=== HOW TO COMPLETE THIS TASK ===
Filter the lines below, keeping each one that holds "from".

=== DATA RECORDS ===
════════════════════
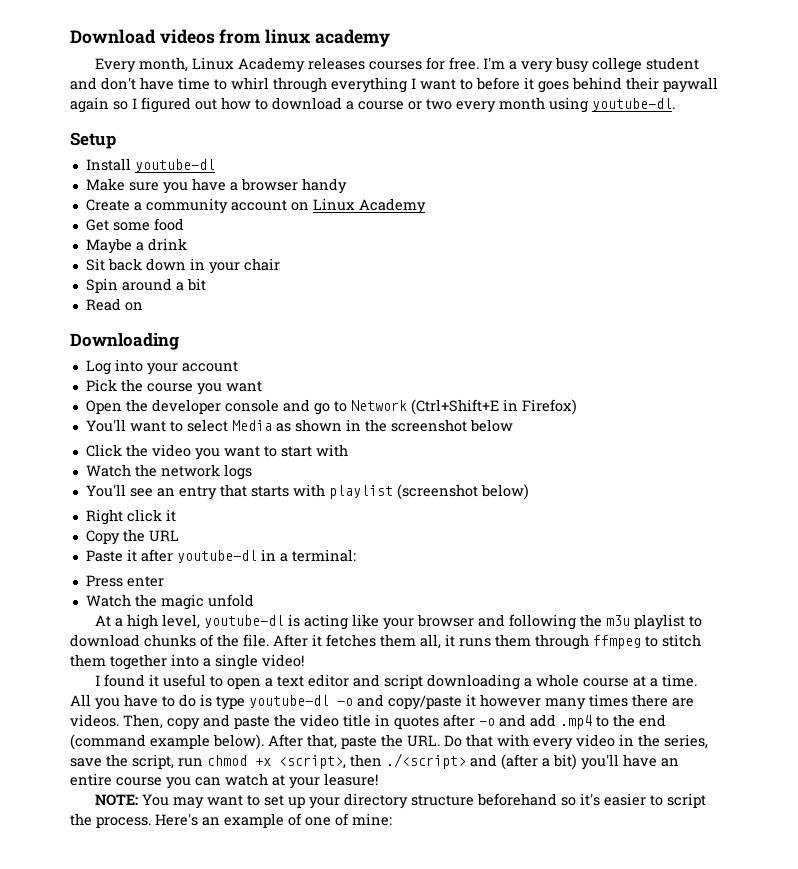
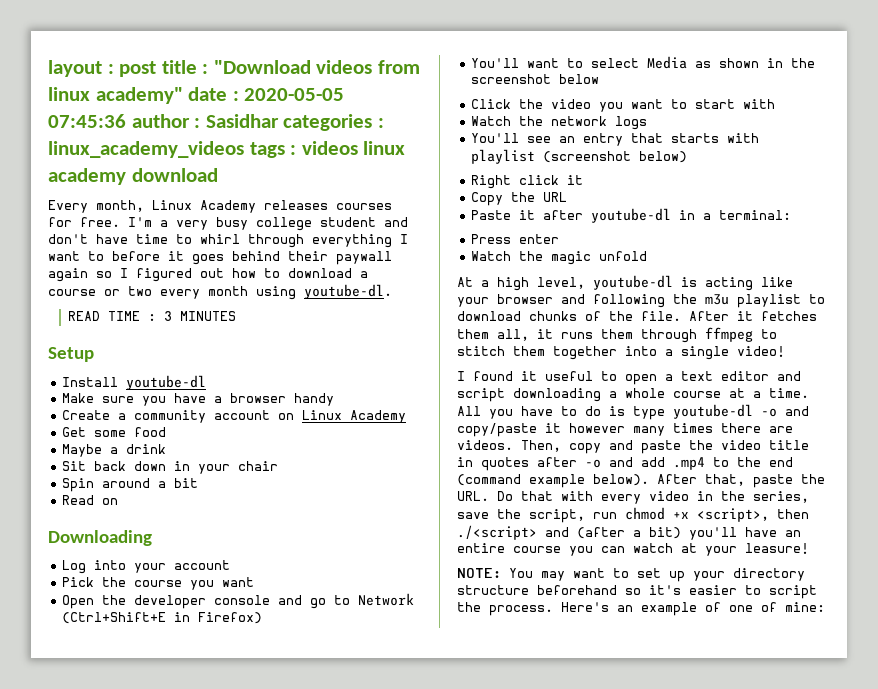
[70,29,261,44] Download videos from -> [48,60,420,77] [48,87,345,104] [48,114,384,131] [48,141,358,158] layout : post title : "Download videos from linux academy" date : 2020-05-05 07:45:36 author : Sasidhar categories : linux_academy_videos tags : videos
(390, 38) none -> [131,168,218,182] download
(675, 104) none -> [68,311,237,321] // READ TIME : 3 MINUTES

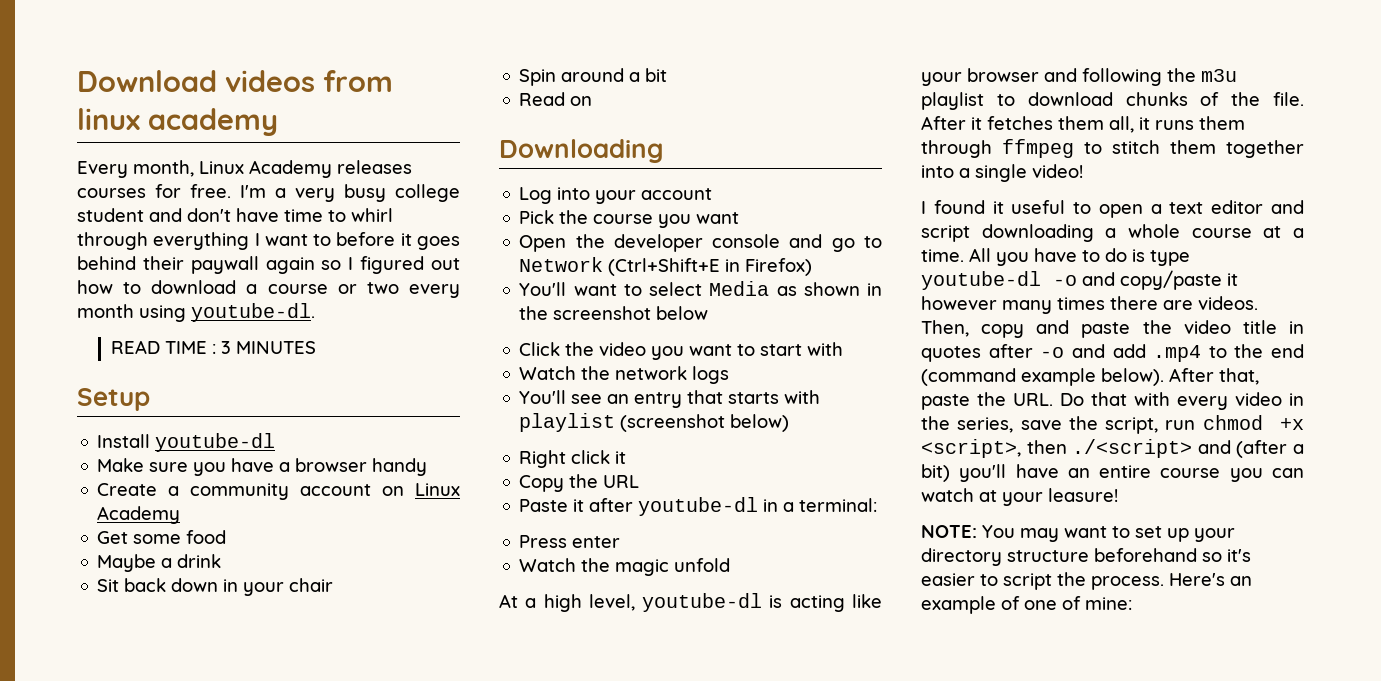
[48,60,420,77] [48,87,345,104] [48,114,384,131] [48,141,358,158] layout : post title : "Download videos from linux academy" date : 2020-05-05 07:45:36 author : Sasidhar categories : linux_academy_videos tags : videos -> [77,70,393,92] Download videos from
[131,168,218,182] download -> (278, 122) none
════════════════════
=== RESULT FOR THIS TASK ===
[70,29,261,44] Download videos from -> [48,60,420,77] [48,87,345,104] [48,114,384,131] [48,141,358,158] layout : post title : "Download videos from linux academy" date : 2020-05-05 07:45:36 author : Sasidhar categories : linux_academy_videos tags : videos
[48,60,420,77] [48,87,345,104] [48,114,384,131] [48,141,358,158] layout : post title : "Download videos from linux academy" date : 2020-05-05 07:45:36 author : Sasidhar categories : linux_academy_videos tags : videos -> [77,70,393,92] Download videos from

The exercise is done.